_Exercise brief_:
Restate all data exactly. No images.
*** Raw data Section Begins ***
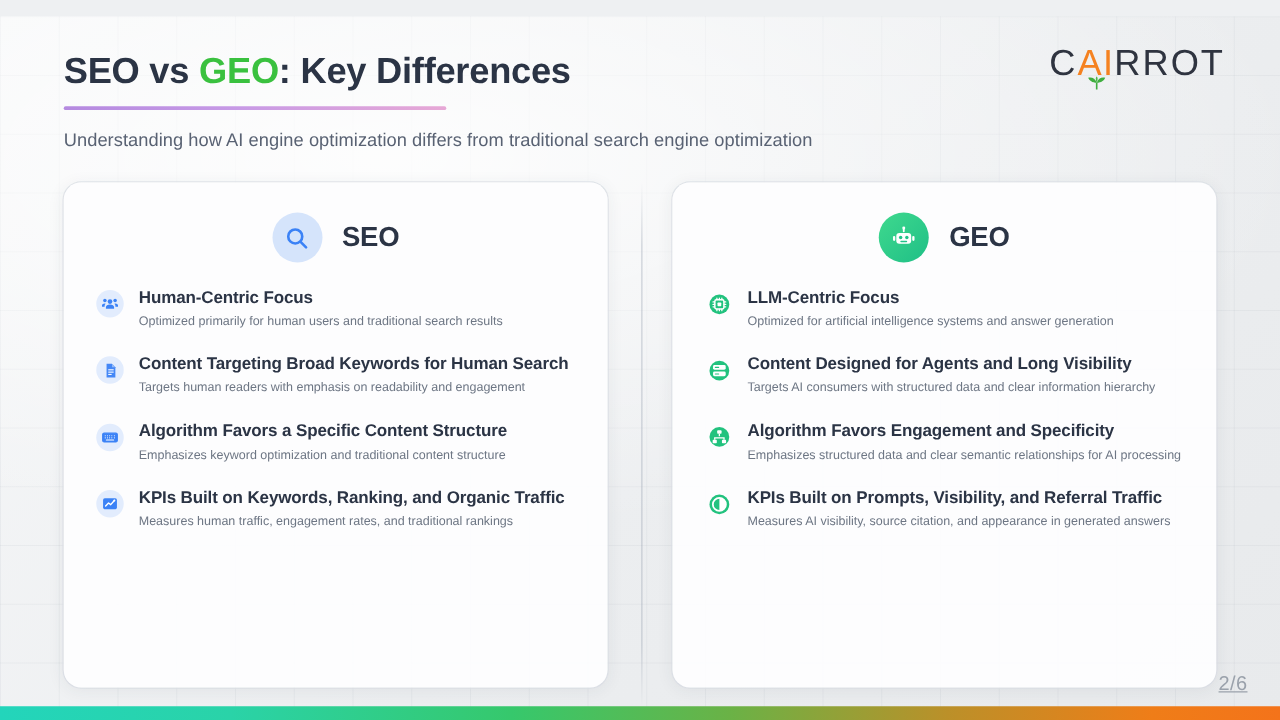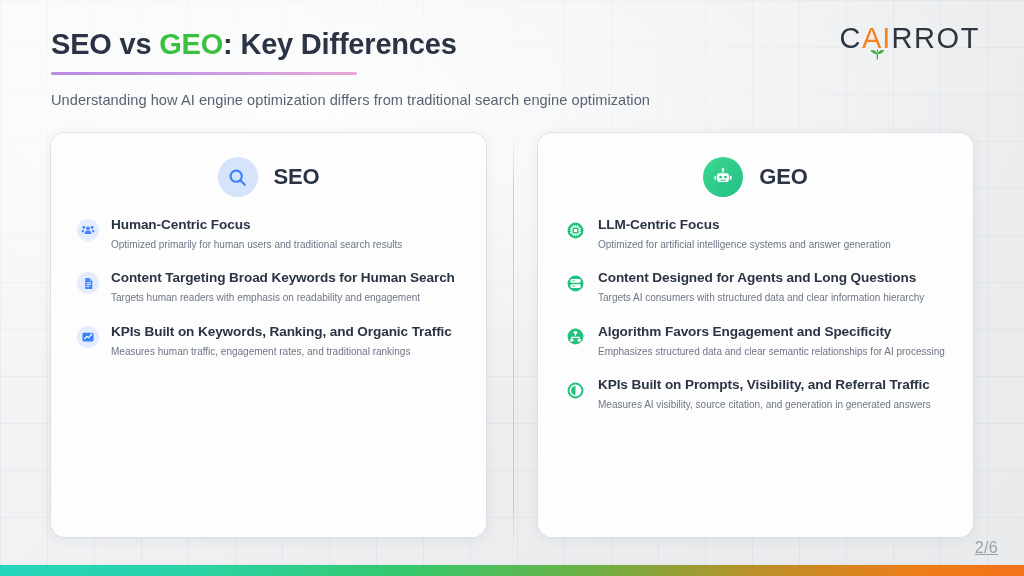--- a/index.html
+++ b/index.html
@@ -10,20 +10,21 @@
     position:relative;
     -webkit-font-smoothing: antialiased;
   }
 
   
   #slide {
     position:absolute; inset:0;
     background:
       linear-gradient(135deg, #f7f8f9 0%, #eceef0 55%, #e8eaec 100%);
     overflow:hidden;
+    margin-top:13px;
   }
   #grid {
     position:absolute; inset:0;
     background-image:
       linear-gradient(to right, rgba(150,160,172,.10) 1px, transparent 1px),
       linear-gradient(to bottom, rgba(150,160,172,.10) 1px, transparent 1px);
     background-size:47px 47px;
     pointer-events:none;
   }
   #vignette {
@@ -186,20 +187,36 @@
           <rect x="8.5" y="13.4" width="8" height="1.6" fill="#fff"></rect>
           <rect x="8.5" y="16.8" width="5" height="1.6" fill="#fff"></rect>
         </svg>
       </div>
       <div class="item-body">
         <div class="item-title">Content Targeting Broad Keywords for Human Search</div>
         <div class="item-desc">Targets human readers with emphasis on readability and engagement</div>
       </div>
     </div>
 
+    <div class="item">
+      <div class="item-icon">
+        <svg width="14" height="14" viewBox="0 0 24 24" fill="none" stroke="#3b82f6" stroke-width="1.7">
+          <rect x="2" y="6" width="20" height="12" rx="2" fill="#3b82f6"></rect>
+          <g stroke="#fff" stroke-width="1.5" stroke-linecap="round">
+            <path d="M5.5 9.5h0M8.5 9.5h0M11.5 9.5h0M14.5 9.5h0M18 9.5h0"></path>
+            <path d="M5.5 12.5h0M8.5 12.5h0M11.5 12.5h0M14.5 12.5h0M18 12.5h0"></path>
+            <path d="M7 15.5h10"></path>
+          </g>
+        </svg>
+      </div>
+      <div class="item-body">
+        <div class="item-title">Algorithm Favors a Specific Content Structure</div>
+        <div class="item-desc">Emphasizes keyword optimization and traditional content structure</div>
+      </div>
+    </div>
 
     <div class="item">
       <div class="item-icon">
         <svg width="14" height="14" viewBox="0 0 24 24">
           <rect x="2.5" y="4.5" width="19" height="15" rx="2.4" fill="#3b82f6"></rect>
           <polyline points="6,15 10,11 13,13.2 18,7.6" fill="none" stroke="#fff" stroke-width="2" stroke-linecap="round" stroke-linejoin="round"></polyline>
           <circle cx="18" cy="7.6" r="1.4" fill="#fff"></circle>
         </svg>
       </div>
       <div class="item-body">
@@ -248,21 +265,21 @@
       <div class="item-icon">
         <svg width="19" height="19" viewBox="0 0 24 24">
           <circle cx="12" cy="12" r="10" fill="#22c27e"></circle>
           <rect x="5.6" y="6.4" width="12.8" height="4.6" rx="1.5" fill="#fff"></rect>
           <rect x="5.6" y="13" width="12.8" height="4.6" rx="1.5" fill="#fff"></rect>
           <rect x="7.4" y="8.2" width="4.4" height="1.1" rx=".55" fill="#22c27e"></rect>
           <rect x="7.4" y="14.8" width="4.4" height="1.1" rx=".55" fill="#22c27e"></rect>
         </svg>
       </div>
       <div class="item-body">
-        <div class="item-title">Content Designed for Agents and Long Questions</div>
+        <div class="item-title">Content Designed for Agents and Long Visibility</div>
         <div class="item-desc">Targets AI consumers with structured data and clear information hierarchy</div>
       </div>
     </div>
 
     <div class="item">
       <div class="item-icon">
         <svg width="19" height="19" viewBox="0 0 24 24">
           <circle cx="12" cy="12" r="10" fill="#22c27e"></circle>
           <rect x="9.8" y="5.4" width="4.4" height="3.4" rx=".8" fill="#fff"></rect>
           <rect x="5.2" y="15" width="4.2" height="3.4" rx=".8" fill="#fff"></rect>
@@ -282,20 +299,20 @@
     <div class="item">
       <div class="item-icon">
         <svg width="19" height="19" viewBox="0 0 24 24">
           <circle cx="12" cy="12" r="10" fill="#22c27e"></circle>
           <circle cx="12" cy="12" r="6.6" fill="none" stroke="#fff" stroke-width="1.8"></circle>
           <path d="M12 5.4a6.6 6.6 0 0 1 0 13.2Z" fill="#fff"></path>
         </svg>
       </div>
       <div class="item-body">
         <div class="item-title">KPIs Built on Prompts, Visibility, and Referral Traffic</div>
-        <div class="item-desc">Measures AI visibility, source citation, and generation in generated answers</div>
+        <div class="item-desc">Measures AI visibility, source citation, and appearance in generated answers</div>
       </div>
     </div>
   </div>
 
   <div id="page-indicator">2/6</div>
   <div id="accent-bar"></div>
 </div>
 
 </body></html>

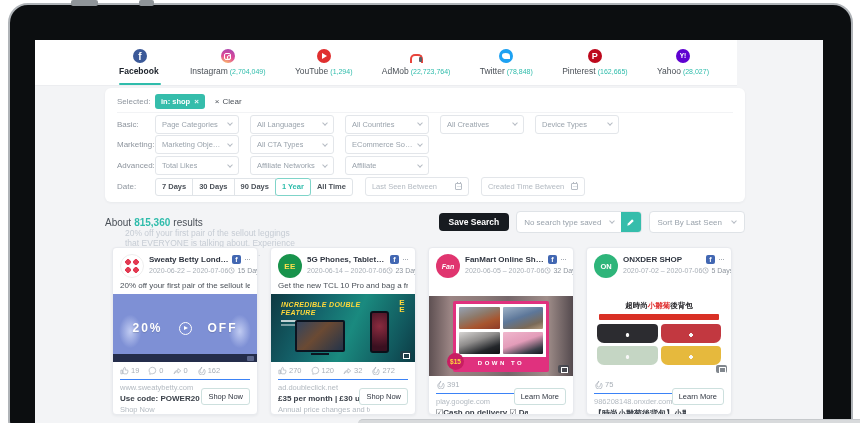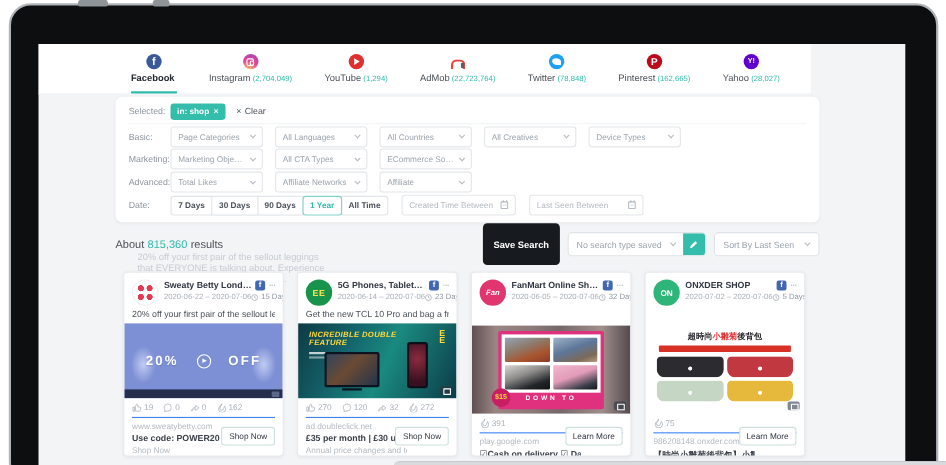--- a/index.html
+++ b/index.html
@@ -76,23 +76,23 @@
     font-size:7.5px; color:#b3bac2; margin-left:12px; cursor:pointer; white-space:nowrap; }
   .cal { width:7px; height:7px; border:1px solid #b6bcc4; border-radius:1px; position:relative; flex:none; }
   .cal::before { content:""; position:absolute; left:1px; top:-2px; width:1px; height:2px;
     background:#b6bcc4; box-shadow:3px 0 0 #b6bcc4; }
   .cal::after { content:""; position:absolute; left:1px; top:2px; width:4px; height:1px; background:#dfe3e7; }
 
   
   .results-bar { position:absolute; left:70px; top:171px; width:640px; height:22px;
     display:flex; align-items:center; }
   .res-left { font-size:10px; color:#4a5058; }
-  .res-count { color:#2fbcab; font-weight:normal; margin:0 3px; }
+  .res-count { color:#2fbcab; font-weight:bold; margin:0 3px; }
   .res-right { margin-left:auto; display:flex; align-items:center; gap:7px; }
-  .btn-save { height:38px; padding:0 10px; background:#171b20; color:#fff; font-size:8.5px;
+  .btn-save { height:18px; padding:0 10px; background:#171b20; color:#fff; font-size:8.5px;
     font-weight:bold; border-radius:4px; display:flex; align-items:center; cursor:pointer; }
   .saved { height:22px; border:1px solid #dfe3e7; border-radius:4px; background:#fff;
     display:flex; align-items:stretch; overflow:hidden; cursor:pointer; }
   .saved-txt { display:flex; align-items:center; gap:4px; padding:0 7px; font-size:8px; color:#9aa3ac; }
   .pencil-btn { width:20px; background:#35bdab; display:flex; align-items:center; justify-content:center; }
   .sort { height:22px; border:1px solid #dfe3e7; border-radius:4px; background:#fff;
     display:flex; align-items:center; gap:6px; padding:0 8px; font-size:8px; color:#9aa3ac; cursor:pointer; }
 
   .tooltip { position:absolute; left:90px; top:188px; width:230px; font-size:8.5px;
     line-height:10px; color:#c6ccd4; z-index:1; }
@@ -343,25 +343,25 @@
       <div class="frow">
         <span class="flabel">Date:</span>
         <div class="seg">
           <div class="seg-item">7 Days</div>
           <div class="seg-item">30 Days</div>
           <div class="seg-item">90 Days</div>
           <div class="seg-item active">1 Year</div>
           <div class="seg-item">All Time</div>
         </div>
         <div class="dinput">
+            <span>Last Seen Between</span>
+            <i class="cal"></i>
+          </div>
+        <div class="dinput">
             <span>Created Time Between</span>
-            <i class="cal"></i>
-          </div>
-        <div class="dinput">
-            <span>Last Seen Between</span>
             <i class="cal"></i>
           </div>
       </div>
     </div>
 
     <div class="results-bar">
       <div class="res-left">
         <span>About</span><span class="res-count">815,360</span><span>results</span>
       </div>
       <div class="res-right">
*** Raw data Section Ends ***
_Solution below_:
--- a/index.html
+++ b/index.html
@@ -10,20 +10,21 @@
     position:relative;
     -webkit-font-smoothing: antialiased;
   }
 
   
   #slide {
     position:absolute; inset:0;
     background:
       linear-gradient(135deg, #f7f8f9 0%, #eceef0 55%, #e8eaec 100%);
     overflow:hidden;
+    margin-top:13px;
   }
   #grid {
     position:absolute; inset:0;
     background-image:
       linear-gradient(to right, rgba(150,160,172,.10) 1px, transparent 1px),
       linear-gradient(to bottom, rgba(150,160,172,.10) 1px, transparent 1px);
     background-size:47px 47px;
     pointer-events:none;
   }
   #vignette {
@@ -186,20 +187,36 @@
           <rect x="8.5" y="13.4" width="8" height="1.6" fill="#fff"></rect>
           <rect x="8.5" y="16.8" width="5" height="1.6" fill="#fff"></rect>
         </svg>
       </div>
       <div class="item-body">
         <div class="item-title">Content Targeting Broad Keywords for Human Search</div>
         <div class="item-desc">Targets human readers with emphasis on readability and engagement</div>
       </div>
     </div>
 
+    <div class="item">
+      <div class="item-icon">
+        <svg width="14" height="14" viewBox="0 0 24 24" fill="none" stroke="#3b82f6" stroke-width="1.7">
+          <rect x="2" y="6" width="20" height="12" rx="2" fill="#3b82f6"></rect>
+          <g stroke="#fff" stroke-width="1.5" stroke-linecap="round">
+            <path d="M5.5 9.5h0M8.5 9.5h0M11.5 9.5h0M14.5 9.5h0M18 9.5h0"></path>
+            <path d="M5.5 12.5h0M8.5 12.5h0M11.5 12.5h0M14.5 12.5h0M18 12.5h0"></path>
+            <path d="M7 15.5h10"></path>
+          </g>
+        </svg>
+      </div>
+      <div class="item-body">
+        <div class="item-title">Algorithm Favors a Specific Content Structure</div>
+        <div class="item-desc">Emphasizes keyword optimization and traditional content structure</div>
+      </div>
+    </div>
 
     <div class="item">
       <div class="item-icon">
         <svg width="14" height="14" viewBox="0 0 24 24">
           <rect x="2.5" y="4.5" width="19" height="15" rx="2.4" fill="#3b82f6"></rect>
           <polyline points="6,15 10,11 13,13.2 18,7.6" fill="none" stroke="#fff" stroke-width="2" stroke-linecap="round" stroke-linejoin="round"></polyline>
           <circle cx="18" cy="7.6" r="1.4" fill="#fff"></circle>
         </svg>
       </div>
       <div class="item-body">
@@ -248,21 +265,21 @@
       <div class="item-icon">
         <svg width="19" height="19" viewBox="0 0 24 24">
           <circle cx="12" cy="12" r="10" fill="#22c27e"></circle>
           <rect x="5.6" y="6.4" width="12.8" height="4.6" rx="1.5" fill="#fff"></rect>
           <rect x="5.6" y="13" width="12.8" height="4.6" rx="1.5" fill="#fff"></rect>
           <rect x="7.4" y="8.2" width="4.4" height="1.1" rx=".55" fill="#22c27e"></rect>
           <rect x="7.4" y="14.8" width="4.4" height="1.1" rx=".55" fill="#22c27e"></rect>
         </svg>
       </div>
       <div class="item-body">
-        <div class="item-title">Content Designed for Agents and Long Questions</div>
+        <div class="item-title">Content Designed for Agents and Long Visibility</div>
         <div class="item-desc">Targets AI consumers with structured data and clear information hierarchy</div>
       </div>
     </div>
 
     <div class="item">
       <div class="item-icon">
         <svg width="19" height="19" viewBox="0 0 24 24">
           <circle cx="12" cy="12" r="10" fill="#22c27e"></circle>
           <rect x="9.8" y="5.4" width="4.4" height="3.4" rx=".8" fill="#fff"></rect>
           <rect x="5.2" y="15" width="4.2" height="3.4" rx=".8" fill="#fff"></rect>
@@ -282,20 +299,20 @@
     <div class="item">
       <div class="item-icon">
         <svg width="19" height="19" viewBox="0 0 24 24">
           <circle cx="12" cy="12" r="10" fill="#22c27e"></circle>
           <circle cx="12" cy="12" r="6.6" fill="none" stroke="#fff" stroke-width="1.8"></circle>
           <path d="M12 5.4a6.6 6.6 0 0 1 0 13.2Z" fill="#fff"></path>
         </svg>
       </div>
       <div class="item-body">
         <div class="item-title">KPIs Built on Prompts, Visibility, and Referral Traffic</div>
-        <div class="item-desc">Measures AI visibility, source citation, and generation in generated answers</div>
+        <div class="item-desc">Measures AI visibility, source citation, and appearance in generated answers</div>
       </div>
     </div>
   </div>
 
   <div id="page-indicator">2/6</div>
   <div id="accent-bar"></div>
 </div>
 
 </body></html>

--- a/index.html
+++ b/index.html
@@ -76,23 +76,23 @@
     font-size:7.5px; color:#b3bac2; margin-left:12px; cursor:pointer; white-space:nowrap; }
   .cal { width:7px; height:7px; border:1px solid #b6bcc4; border-radius:1px; position:relative; flex:none; }
   .cal::before { content:""; position:absolute; left:1px; top:-2px; width:1px; height:2px;
     background:#b6bcc4; box-shadow:3px 0 0 #b6bcc4; }
   .cal::after { content:""; position:absolute; left:1px; top:2px; width:4px; height:1px; background:#dfe3e7; }
 
   
   .results-bar { position:absolute; left:70px; top:171px; width:640px; height:22px;
     display:flex; align-items:center; }
   .res-left { font-size:10px; color:#4a5058; }
-  .res-count { color:#2fbcab; font-weight:normal; margin:0 3px; }
+  .res-count { color:#2fbcab; font-weight:bold; margin:0 3px; }
   .res-right { margin-left:auto; display:flex; align-items:center; gap:7px; }
-  .btn-save { height:38px; padding:0 10px; background:#171b20; color:#fff; font-size:8.5px;
+  .btn-save { height:18px; padding:0 10px; background:#171b20; color:#fff; font-size:8.5px;
     font-weight:bold; border-radius:4px; display:flex; align-items:center; cursor:pointer; }
   .saved { height:22px; border:1px solid #dfe3e7; border-radius:4px; background:#fff;
     display:flex; align-items:stretch; overflow:hidden; cursor:pointer; }
   .saved-txt { display:flex; align-items:center; gap:4px; padding:0 7px; font-size:8px; color:#9aa3ac; }
   .pencil-btn { width:20px; background:#35bdab; display:flex; align-items:center; justify-content:center; }
   .sort { height:22px; border:1px solid #dfe3e7; border-radius:4px; background:#fff;
     display:flex; align-items:center; gap:6px; padding:0 8px; font-size:8px; color:#9aa3ac; cursor:pointer; }
 
   .tooltip { position:absolute; left:90px; top:188px; width:230px; font-size:8.5px;
     line-height:10px; color:#c6ccd4; z-index:1; }
@@ -343,25 +343,25 @@
       <div class="frow">
         <span class="flabel">Date:</span>
         <div class="seg">
           <div class="seg-item">7 Days</div>
           <div class="seg-item">30 Days</div>
           <div class="seg-item">90 Days</div>
           <div class="seg-item active">1 Year</div>
           <div class="seg-item">All Time</div>
         </div>
         <div class="dinput">
+            <span>Last Seen Between</span>
+            <i class="cal"></i>
+          </div>
+        <div class="dinput">
             <span>Created Time Between</span>
-            <i class="cal"></i>
-          </div>
-        <div class="dinput">
-            <span>Last Seen Between</span>
             <i class="cal"></i>
           </div>
       </div>
     </div>
 
     <div class="results-bar">
       <div class="res-left">
         <span>About</span><span class="res-count">815,360</span><span>results</span>
       </div>
       <div class="res-right">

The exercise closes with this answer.